Received-SPF: pass (google.com: domain of linux-kernel-owner@vger.kernel.org designates 23.128.96.18 as permitted sender) client-ip=23.128.96.18;
Subject: Re: [f2fs-dev] [PATCH v2] f2fs: introduce blk_alloc_mode mount option
To:     Daeho Jeong <daeho43@gmail.com>
Cc:     linux-kernel@vger.kernel.org,
        linux-f2fs-devel@lists.sourceforge.net, kernel-team@android.com,
        Daeho Jeong <daehojeong@google.com>
References: <20210809185449.2565768-1-daeho43@gmail.com>
 <425daf77-8020-26ce-dc9f-019d9a881b78@kernel.org>
 <CACOAw_xTh_HZizaVzDNjnVswu_OQwOjzEWRNxouGtM9E5qj6Pg@mail.gmail.com>
 <071534dd-cf10-38d3-b83b-c833f9c0a70a@kernel.org>
 <CACOAw_ye4y-njHbewXsvVr3gTT4URsw7VH4HM_D_g=zntwjtdA@mail.gmail.com>
From:   Chao Yu <chao@kernel.org>
Message-ID: <dc21e445-126d-ef74-3d09-c5a71782ed2a@kernel.org>
Date:   Mon, 16 Aug 2021 14:28:25 +0800
User-Agent: Mozilla/5.0 (Windows NT 10.0; Win64; x64; rv:78.0) Gecko/20100101
 Thunderbird/78.13.0
MIME-Version: 1.0
In-Reply-To: <CACOAw_ye4y-njHbewXsvVr3gTT4URsw7VH4HM_D_g=zntwjtdA@mail.gmail.com>
Content-Type: text/plain; charset=utf-8; format=flowed
Content-Language: en-US
Content-Transfer-Encoding: 7bit
Precedence: bulk

On 2021/8/16 12:57, Daeho Jeong wrote:
> On Wed, Aug 11, 2021 at 5:41 AM Chao Yu <chao@kernel.org> wrote:
>>
>> On 2021/8/11 13:41, Daeho Jeong wrote:
>>> On Tue, Aug 10, 2021 at 6:58 PM Chao Yu <chao@kernel.org> wrote:
>>>>
>>>> On 2021/8/10 2:54, Daeho Jeong wrote:
>>>>> From: Daeho Jeong <daehojeong@google.com>
>>>>>
>>>>> Added a mount option to control block allocation mode for filesystem
>>>>> developer to simulate filesystem fragmentation and after-GC situation
>>>>> for experimental reasons to understand the filesystem behaviors well
>>>>
>>>> At a glance, I think this functionality can be used to initialize filesystem
>>>> status as fragmented one, which is commonly used in the first step of aging
>>>> test, in order to make filesystem fragmented, aging program needs to fill
>>>> file or block sequentially and remove them at fixed interval, that takes a
>>>> lot of time. IMO, it will be great to support this by filesystem naturally
>>>> to save time of aging filessytem, rather just for experimental reasons to
>>>> understand filesystem behavior.
>>>>
>>>
>>> Yes, that's what I meant~ :)
>>>
>>>> Maybe we can add a new mode for filesystem allocation mode except adaptive
>>>> and lfs mode, maybe "fragment" mode... :P
>>>>
>>>
>>> Sounds good~ Could you suggest the names for both blk_random and seg_random.

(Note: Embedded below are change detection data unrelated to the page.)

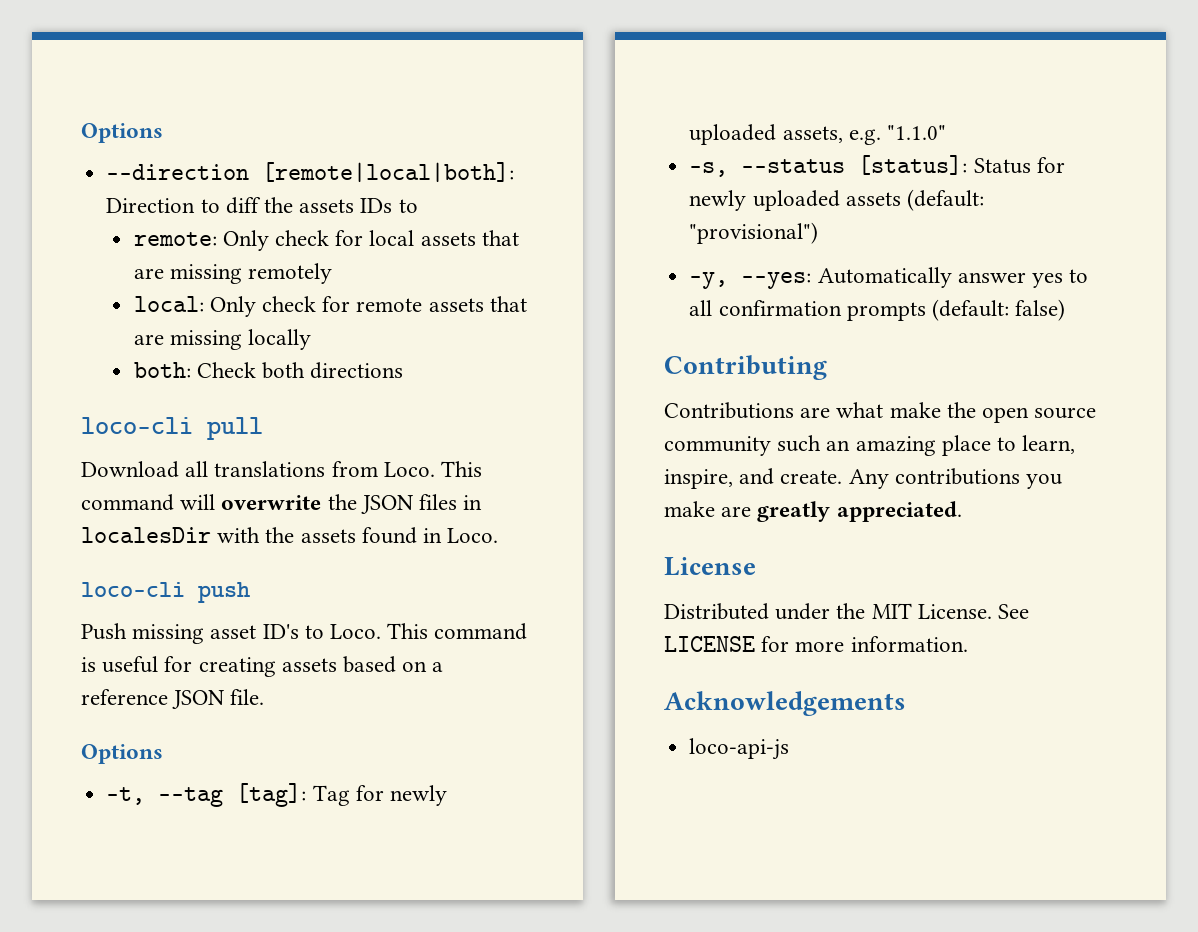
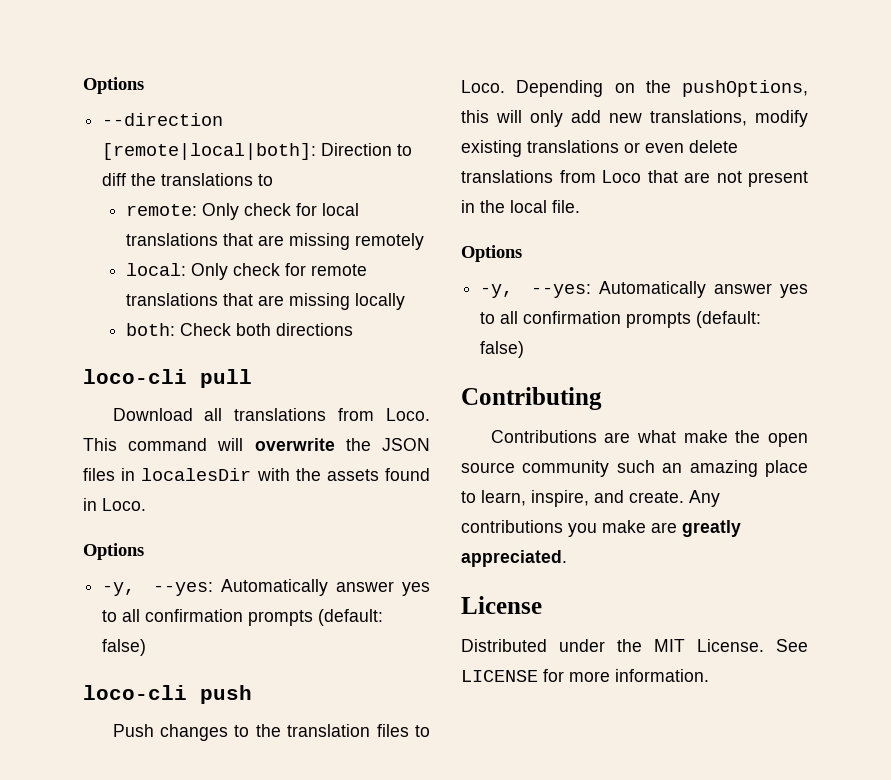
- --direction [remote|local|both]: Direction to diff the assets IDs to
+ --direction [remote|local|both]: Direction to diff the translations to
- remote: Only check for local assets that are missing remotely
+ remote: Only check for local translations that are missing remotely
- local: Only check for remote assets that are missing locally
+ local: Only check for remote translations that are missing locally
  This command will overwrite the JSON files in localesDir with the assets found in Loco.
+ Options
+ -y, --yes: Automatically answer yes to all confirmation prompts (default: false)
  loco-cli push
- Push missing asset ID's to Loco. This command is useful for creating assets based on a reference JSON file.
+ Push changes to the translation files to Loco. Depending on the pushOptions, this will only add new translations, modify existing translations or even delete translations from Loco that are not present in the local file.
  Options
- -t, --tag [tag]: Tag for newly uploaded assets, e.g. "1.1.0"
- -s, --status [status]: Status for newly uploaded assets (default: "provisional")
- Acknowledgements
- loco-api-js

>>> We need seg_random mode,too, in order to simulate after-GC condition.
>>
>> mode=fragment:block and mode=fragment:segment?
>>
>>>
>>>>> under the severe condition. This supports "normal", "seg_random" and
>>>>> "blk_random:<num>" options.
>>>>>
>>>>> "normal" (default): f2fs allocates blocks in the normal way.
>>>>> "seg_random": f2fs allocates a new segment in ramdom position.
>>>>>                  With this, we can simulate the after-GC condition.
>>>>> "blk_random:<num>": We can make f2fs allocate only 1..<num> blocks
>>>>>                        in a row and forcibly change the segment randomly.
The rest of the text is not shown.